Shipments of new PCs tumbled during the second quarter, according to market research firm Gartner. That could reflect a slowdown in computer replacement cycles, meaning decreased supply available for ITAD and e-scrap companies.
Gartner estimated worldwide PC shipments totaled 72 million computers in the second quarter of 2022, down nearly 13% year over year. According to a press release, this was the sharpest decline in nine years of the global PC market.

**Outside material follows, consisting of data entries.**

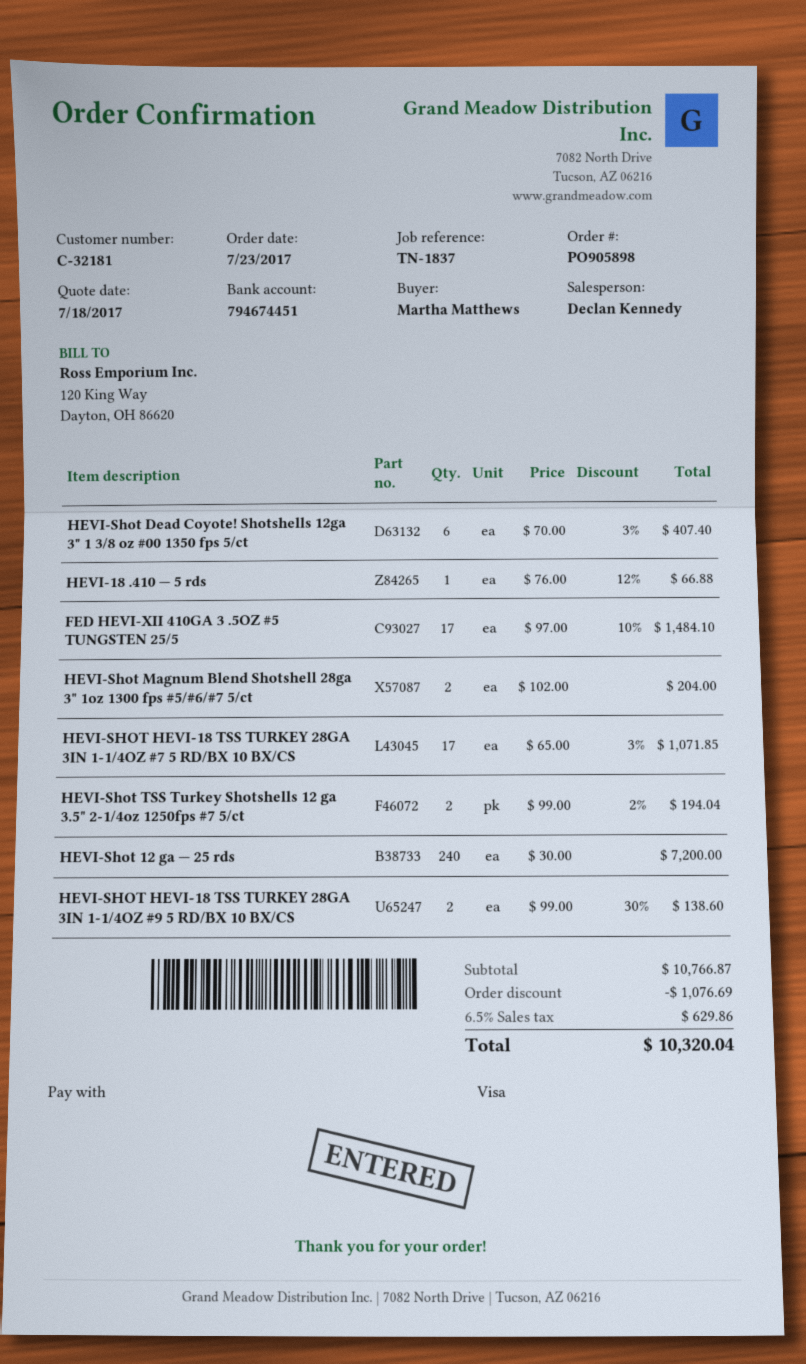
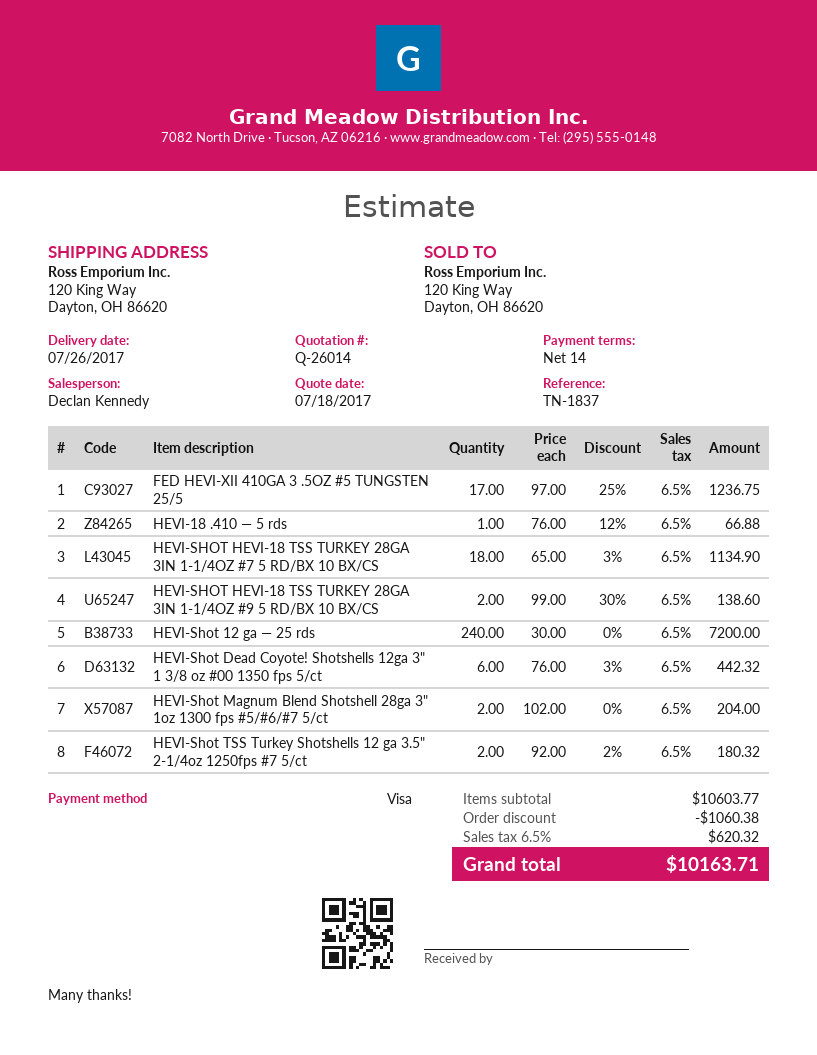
HEVI-Shot Dead Coyote! Shotshells 12ga 3" 1 3/8 oz #00 1350 fps 5/ct: 6 x 70.00 - 3% = 407.40 -> 6 x 76.00 - 3% = 442.32
FED HEVI-XII 410GA 3 .5OZ #5 TUNGSTEN 25/5: 17 x 97.00 - 10% = 1484.10 -> 17 x 97.00 - 25% = 1236.75
HEVI-SHOT HEVI-18 TSS TURKEY 28GA 3IN 1-1/4OZ #7 5 RD/BX 10 BX/CS: 17 x 65.00 - 3% = 1071.85 -> 18 x 65.00 - 3% = 1134.90
HEVI-Shot TSS Turkey Shotshells 12 ga 3.5" 2-1/4oz 1250fps #7 5/ct: 2 x 99.00 - 2% = 194.04 -> 2 x 92.00 - 2% = 180.32
subtotal: 10766.87 -> 10603.77
discount: 1076.69 -> 1060.38
tax: 6.5% = 629.86 -> 6.5% = 620.32
total: 10320.04 -> 10163.71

“The decline we saw in the first quarter of 2022 has accelerated in the second quarter, driven by the ongoing geopolitical instability caused by the Russian Invasion of Ukraine, inflationary pressure on spending and a steep downturn in demand for Chromebooks,” Mikako Kitagawa, research director at Gartner, stated in the release. “Supply chain disruptions also continued, but the major cause of PC delivery delays changed from component shortages to logistics disruptions. Enterprise buyers continued to experience longer PC delivery times than usual, but the lead times began to improve by the end of the second quarter, partially because key cities in China reopened in the middle of the quarter.”
Looking at the U.S. market specifically, shipments totaled 20,500, down nearly 18% year over year. That decline was due to a 50% year-over-year drop in Chromebook shipments, according to the Stamford, Conn.-based firm.
The numbers include desktop PCs, notebook PCs, ultramobile premium devices such as the Microsoft Surface and Chromebooks, but not tablets.